WHAT THE EXERCISE ASKS
Produce an exact copy of all the data below, dropping every image.

Version comparison data:
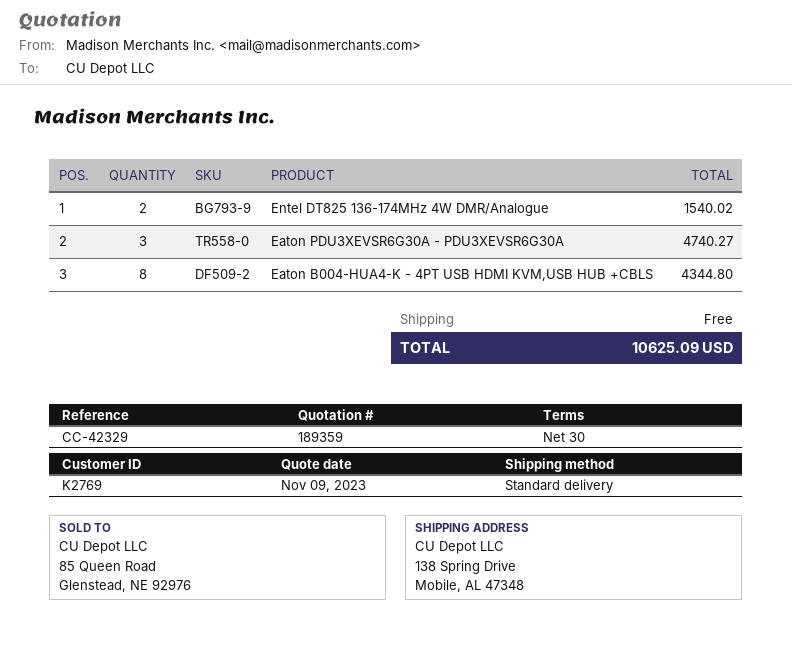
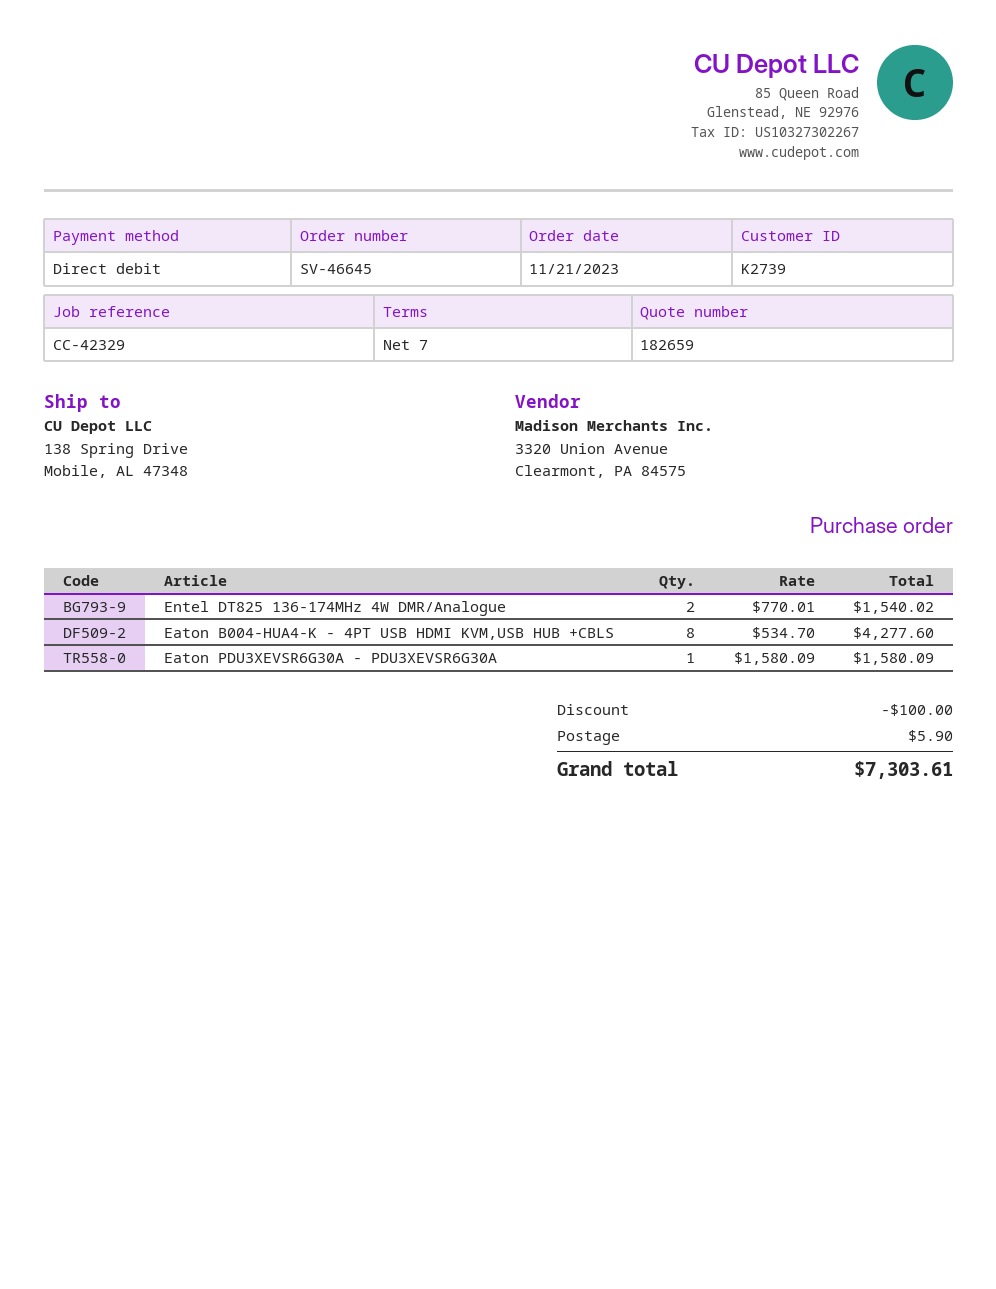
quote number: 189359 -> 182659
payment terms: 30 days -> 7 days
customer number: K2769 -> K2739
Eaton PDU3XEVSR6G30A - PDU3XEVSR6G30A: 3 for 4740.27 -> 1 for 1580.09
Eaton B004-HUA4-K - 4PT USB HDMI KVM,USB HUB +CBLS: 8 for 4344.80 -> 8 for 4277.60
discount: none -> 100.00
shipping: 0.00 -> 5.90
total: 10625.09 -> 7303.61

ANSWER TO THIS PROBLEM
quote number: 189359 -> 182659
payment terms: 30 days -> 7 days
customer number: K2769 -> K2739
Eaton PDU3XEVSR6G30A - PDU3XEVSR6G30A: 3 for 4740.27 -> 1 for 1580.09
Eaton B004-HUA4-K - 4PT USB HDMI KVM,USB HUB +CBLS: 8 for 4344.80 -> 8 for 4277.60
discount: none -> 100.00
shipping: 0.00 -> 5.90
total: 10625.09 -> 7303.61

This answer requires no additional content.